# Records shown
──────────────────────────────

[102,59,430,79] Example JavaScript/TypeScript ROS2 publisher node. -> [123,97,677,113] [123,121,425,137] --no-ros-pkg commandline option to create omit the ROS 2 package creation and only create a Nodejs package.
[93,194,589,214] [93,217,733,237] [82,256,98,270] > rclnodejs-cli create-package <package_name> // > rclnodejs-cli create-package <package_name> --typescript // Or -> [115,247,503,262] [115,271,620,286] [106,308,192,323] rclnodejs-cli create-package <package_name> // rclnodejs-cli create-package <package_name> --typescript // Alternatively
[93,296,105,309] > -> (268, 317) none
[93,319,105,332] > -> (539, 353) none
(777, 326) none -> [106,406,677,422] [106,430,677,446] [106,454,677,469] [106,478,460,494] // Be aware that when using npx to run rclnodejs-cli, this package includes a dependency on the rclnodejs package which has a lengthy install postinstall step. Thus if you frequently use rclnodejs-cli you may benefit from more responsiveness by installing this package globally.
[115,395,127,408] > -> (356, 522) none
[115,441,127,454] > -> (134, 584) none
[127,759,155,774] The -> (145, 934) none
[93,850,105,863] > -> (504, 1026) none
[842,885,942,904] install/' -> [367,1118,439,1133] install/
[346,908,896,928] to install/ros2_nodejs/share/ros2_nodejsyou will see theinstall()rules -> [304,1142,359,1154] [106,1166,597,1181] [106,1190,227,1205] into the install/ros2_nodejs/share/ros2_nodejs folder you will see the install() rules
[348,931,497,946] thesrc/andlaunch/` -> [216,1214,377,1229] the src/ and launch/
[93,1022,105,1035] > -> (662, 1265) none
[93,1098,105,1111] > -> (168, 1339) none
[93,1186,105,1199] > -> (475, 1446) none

──────────────────────────────

Your answer should be a single number: how many lines of the material contain the word "package".

3